*DATA TO USE*.
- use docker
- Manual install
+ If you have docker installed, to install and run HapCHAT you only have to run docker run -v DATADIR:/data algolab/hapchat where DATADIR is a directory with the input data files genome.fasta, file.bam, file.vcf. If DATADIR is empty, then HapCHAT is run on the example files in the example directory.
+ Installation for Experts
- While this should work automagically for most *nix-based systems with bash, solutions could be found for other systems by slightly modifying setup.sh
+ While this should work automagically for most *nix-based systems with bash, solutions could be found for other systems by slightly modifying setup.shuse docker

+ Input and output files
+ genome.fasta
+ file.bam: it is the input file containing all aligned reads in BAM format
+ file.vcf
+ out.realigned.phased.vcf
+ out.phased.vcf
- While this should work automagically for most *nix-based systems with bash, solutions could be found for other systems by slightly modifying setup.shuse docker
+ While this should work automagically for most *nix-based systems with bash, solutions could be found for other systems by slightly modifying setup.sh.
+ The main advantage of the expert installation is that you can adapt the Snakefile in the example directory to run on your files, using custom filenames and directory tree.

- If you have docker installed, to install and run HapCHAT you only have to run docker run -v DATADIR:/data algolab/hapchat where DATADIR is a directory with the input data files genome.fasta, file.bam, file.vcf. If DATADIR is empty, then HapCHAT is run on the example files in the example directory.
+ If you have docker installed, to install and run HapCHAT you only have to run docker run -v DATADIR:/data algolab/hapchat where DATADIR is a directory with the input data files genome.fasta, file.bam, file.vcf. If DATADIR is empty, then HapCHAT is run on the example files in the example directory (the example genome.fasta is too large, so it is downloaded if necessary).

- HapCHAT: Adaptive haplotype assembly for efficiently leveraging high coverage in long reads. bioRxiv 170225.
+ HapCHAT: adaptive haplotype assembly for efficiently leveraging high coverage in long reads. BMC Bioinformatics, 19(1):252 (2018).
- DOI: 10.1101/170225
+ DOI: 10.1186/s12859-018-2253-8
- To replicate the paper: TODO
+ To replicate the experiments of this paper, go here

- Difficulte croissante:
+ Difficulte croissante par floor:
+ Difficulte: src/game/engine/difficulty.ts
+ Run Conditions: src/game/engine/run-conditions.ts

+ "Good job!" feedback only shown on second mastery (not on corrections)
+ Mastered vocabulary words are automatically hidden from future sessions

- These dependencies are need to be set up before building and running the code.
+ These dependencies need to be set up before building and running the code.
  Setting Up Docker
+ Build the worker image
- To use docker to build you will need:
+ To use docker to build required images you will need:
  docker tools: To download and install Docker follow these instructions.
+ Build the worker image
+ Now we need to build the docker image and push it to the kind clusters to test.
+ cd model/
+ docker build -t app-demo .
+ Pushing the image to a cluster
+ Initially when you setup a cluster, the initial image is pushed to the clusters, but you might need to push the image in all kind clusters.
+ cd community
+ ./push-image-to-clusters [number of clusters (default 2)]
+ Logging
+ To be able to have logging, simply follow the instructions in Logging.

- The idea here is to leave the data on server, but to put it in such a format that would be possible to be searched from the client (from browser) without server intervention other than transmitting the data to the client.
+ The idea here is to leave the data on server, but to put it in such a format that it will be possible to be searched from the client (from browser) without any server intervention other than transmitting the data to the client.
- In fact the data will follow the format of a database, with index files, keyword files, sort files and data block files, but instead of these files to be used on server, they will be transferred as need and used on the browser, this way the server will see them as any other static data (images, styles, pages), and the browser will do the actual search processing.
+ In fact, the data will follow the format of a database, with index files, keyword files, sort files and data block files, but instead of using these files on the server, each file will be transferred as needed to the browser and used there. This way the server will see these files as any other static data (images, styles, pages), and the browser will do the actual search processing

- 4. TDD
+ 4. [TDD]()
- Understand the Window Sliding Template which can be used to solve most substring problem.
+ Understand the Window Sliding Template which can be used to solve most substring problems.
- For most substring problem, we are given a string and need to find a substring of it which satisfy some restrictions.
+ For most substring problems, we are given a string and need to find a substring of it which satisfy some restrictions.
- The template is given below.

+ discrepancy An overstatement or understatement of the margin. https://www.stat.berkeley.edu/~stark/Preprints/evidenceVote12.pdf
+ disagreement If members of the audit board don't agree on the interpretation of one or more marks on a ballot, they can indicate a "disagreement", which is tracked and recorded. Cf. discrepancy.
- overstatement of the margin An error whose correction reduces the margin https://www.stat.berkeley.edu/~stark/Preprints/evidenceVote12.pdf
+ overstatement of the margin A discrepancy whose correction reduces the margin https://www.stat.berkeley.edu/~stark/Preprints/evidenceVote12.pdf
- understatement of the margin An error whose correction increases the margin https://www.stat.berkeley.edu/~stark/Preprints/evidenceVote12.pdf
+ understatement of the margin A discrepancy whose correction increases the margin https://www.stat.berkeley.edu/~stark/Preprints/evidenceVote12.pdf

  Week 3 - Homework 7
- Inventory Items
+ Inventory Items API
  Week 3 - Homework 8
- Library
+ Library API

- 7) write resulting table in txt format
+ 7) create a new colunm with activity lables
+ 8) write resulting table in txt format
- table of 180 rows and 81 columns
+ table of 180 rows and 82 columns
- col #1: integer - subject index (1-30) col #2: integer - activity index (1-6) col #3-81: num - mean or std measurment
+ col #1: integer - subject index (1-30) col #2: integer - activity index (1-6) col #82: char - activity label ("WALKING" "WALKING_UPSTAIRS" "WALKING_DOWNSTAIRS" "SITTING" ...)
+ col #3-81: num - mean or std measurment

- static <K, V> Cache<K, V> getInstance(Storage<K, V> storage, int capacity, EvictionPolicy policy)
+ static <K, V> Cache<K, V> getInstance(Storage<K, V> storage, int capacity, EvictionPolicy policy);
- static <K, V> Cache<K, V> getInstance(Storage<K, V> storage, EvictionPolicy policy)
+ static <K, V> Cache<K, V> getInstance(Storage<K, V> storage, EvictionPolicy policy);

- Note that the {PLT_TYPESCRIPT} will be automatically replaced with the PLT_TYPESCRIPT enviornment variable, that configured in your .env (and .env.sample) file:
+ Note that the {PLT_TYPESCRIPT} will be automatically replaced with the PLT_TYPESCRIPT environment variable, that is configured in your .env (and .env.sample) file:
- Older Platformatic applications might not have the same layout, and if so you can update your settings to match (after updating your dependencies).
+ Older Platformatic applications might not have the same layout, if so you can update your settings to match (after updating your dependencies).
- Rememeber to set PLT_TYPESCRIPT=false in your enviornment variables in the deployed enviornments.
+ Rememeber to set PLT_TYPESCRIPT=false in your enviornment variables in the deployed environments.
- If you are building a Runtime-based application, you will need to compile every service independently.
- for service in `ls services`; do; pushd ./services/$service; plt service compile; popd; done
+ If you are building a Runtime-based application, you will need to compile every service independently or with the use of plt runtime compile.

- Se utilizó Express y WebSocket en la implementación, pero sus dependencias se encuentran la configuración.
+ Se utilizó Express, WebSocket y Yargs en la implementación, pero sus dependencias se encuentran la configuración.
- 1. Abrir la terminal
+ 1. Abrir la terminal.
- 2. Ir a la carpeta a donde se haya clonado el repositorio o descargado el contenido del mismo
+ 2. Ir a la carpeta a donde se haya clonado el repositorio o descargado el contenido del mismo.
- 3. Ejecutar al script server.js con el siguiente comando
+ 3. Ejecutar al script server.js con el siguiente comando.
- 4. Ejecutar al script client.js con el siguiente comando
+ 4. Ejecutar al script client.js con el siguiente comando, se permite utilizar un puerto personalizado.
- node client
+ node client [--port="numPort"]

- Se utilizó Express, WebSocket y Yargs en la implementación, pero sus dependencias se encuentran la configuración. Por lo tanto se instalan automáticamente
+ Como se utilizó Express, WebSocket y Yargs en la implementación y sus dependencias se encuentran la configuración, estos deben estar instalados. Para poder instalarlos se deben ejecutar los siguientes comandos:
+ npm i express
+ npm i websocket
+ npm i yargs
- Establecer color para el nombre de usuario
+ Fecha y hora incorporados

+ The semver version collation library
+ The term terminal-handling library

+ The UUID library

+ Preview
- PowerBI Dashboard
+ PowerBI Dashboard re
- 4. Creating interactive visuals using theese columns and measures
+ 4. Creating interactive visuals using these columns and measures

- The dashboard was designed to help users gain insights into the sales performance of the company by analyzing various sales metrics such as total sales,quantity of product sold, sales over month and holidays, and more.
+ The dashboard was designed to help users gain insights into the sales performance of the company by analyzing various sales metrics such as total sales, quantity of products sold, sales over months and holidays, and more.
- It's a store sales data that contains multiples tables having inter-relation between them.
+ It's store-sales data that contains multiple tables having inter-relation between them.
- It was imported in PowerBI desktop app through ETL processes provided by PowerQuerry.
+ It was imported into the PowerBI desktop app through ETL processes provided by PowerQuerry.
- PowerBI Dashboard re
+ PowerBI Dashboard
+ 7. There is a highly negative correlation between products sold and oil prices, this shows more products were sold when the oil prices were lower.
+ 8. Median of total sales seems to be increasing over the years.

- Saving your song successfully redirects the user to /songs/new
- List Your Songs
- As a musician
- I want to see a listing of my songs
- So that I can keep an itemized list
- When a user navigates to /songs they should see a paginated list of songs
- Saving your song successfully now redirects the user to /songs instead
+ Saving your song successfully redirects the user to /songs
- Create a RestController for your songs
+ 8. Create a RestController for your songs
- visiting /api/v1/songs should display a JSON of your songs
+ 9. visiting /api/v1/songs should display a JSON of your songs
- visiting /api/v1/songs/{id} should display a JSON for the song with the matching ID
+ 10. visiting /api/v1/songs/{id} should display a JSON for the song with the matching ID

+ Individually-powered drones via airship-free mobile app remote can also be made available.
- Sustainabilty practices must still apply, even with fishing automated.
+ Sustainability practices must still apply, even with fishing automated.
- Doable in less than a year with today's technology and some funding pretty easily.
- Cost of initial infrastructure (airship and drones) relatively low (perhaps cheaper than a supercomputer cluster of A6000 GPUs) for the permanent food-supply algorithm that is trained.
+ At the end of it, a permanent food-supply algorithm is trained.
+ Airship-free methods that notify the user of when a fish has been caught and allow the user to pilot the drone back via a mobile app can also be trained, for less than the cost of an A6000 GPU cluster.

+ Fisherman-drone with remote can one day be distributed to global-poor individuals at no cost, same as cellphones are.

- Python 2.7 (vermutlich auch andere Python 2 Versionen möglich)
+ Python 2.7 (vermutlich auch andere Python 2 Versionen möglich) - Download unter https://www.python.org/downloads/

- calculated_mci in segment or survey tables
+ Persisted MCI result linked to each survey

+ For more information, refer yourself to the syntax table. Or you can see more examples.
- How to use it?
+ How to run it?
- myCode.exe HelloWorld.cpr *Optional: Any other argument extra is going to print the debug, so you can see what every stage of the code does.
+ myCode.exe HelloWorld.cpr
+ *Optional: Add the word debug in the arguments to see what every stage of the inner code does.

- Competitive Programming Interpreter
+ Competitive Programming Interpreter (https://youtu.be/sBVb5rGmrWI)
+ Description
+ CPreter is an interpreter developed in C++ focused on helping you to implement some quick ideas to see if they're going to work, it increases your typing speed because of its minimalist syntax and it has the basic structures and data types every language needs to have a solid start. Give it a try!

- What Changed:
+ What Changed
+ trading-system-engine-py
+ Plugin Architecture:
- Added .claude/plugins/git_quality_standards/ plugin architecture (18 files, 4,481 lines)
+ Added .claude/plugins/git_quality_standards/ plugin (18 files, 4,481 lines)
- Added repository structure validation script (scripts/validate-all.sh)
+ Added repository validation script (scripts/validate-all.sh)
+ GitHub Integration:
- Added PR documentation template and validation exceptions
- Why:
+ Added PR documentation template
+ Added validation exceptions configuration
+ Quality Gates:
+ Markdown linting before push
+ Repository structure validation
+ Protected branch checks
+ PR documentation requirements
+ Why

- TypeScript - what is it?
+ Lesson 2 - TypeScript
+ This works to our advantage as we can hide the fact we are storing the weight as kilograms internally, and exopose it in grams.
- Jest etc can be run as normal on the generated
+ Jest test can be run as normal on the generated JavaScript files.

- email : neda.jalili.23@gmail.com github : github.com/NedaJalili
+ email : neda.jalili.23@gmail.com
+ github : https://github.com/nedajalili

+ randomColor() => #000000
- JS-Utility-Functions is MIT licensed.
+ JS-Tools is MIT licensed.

*TASK GOAL*.
Copy out the entries exactly. Begin at the first line and end with the line that has "Installation for Experts".

*REPLY*.
- use docker
- Manual install
+ If you have docker installed, to install and run HapCHAT you only have to run docker run -v DATADIR:/data algolab/hapchat where DATADIR is a directory with the input data files genome.fasta, file.bam, file.vcf. If DATADIR is empty, then HapCHAT is run on the example files in the example directory.
+ Installation for Experts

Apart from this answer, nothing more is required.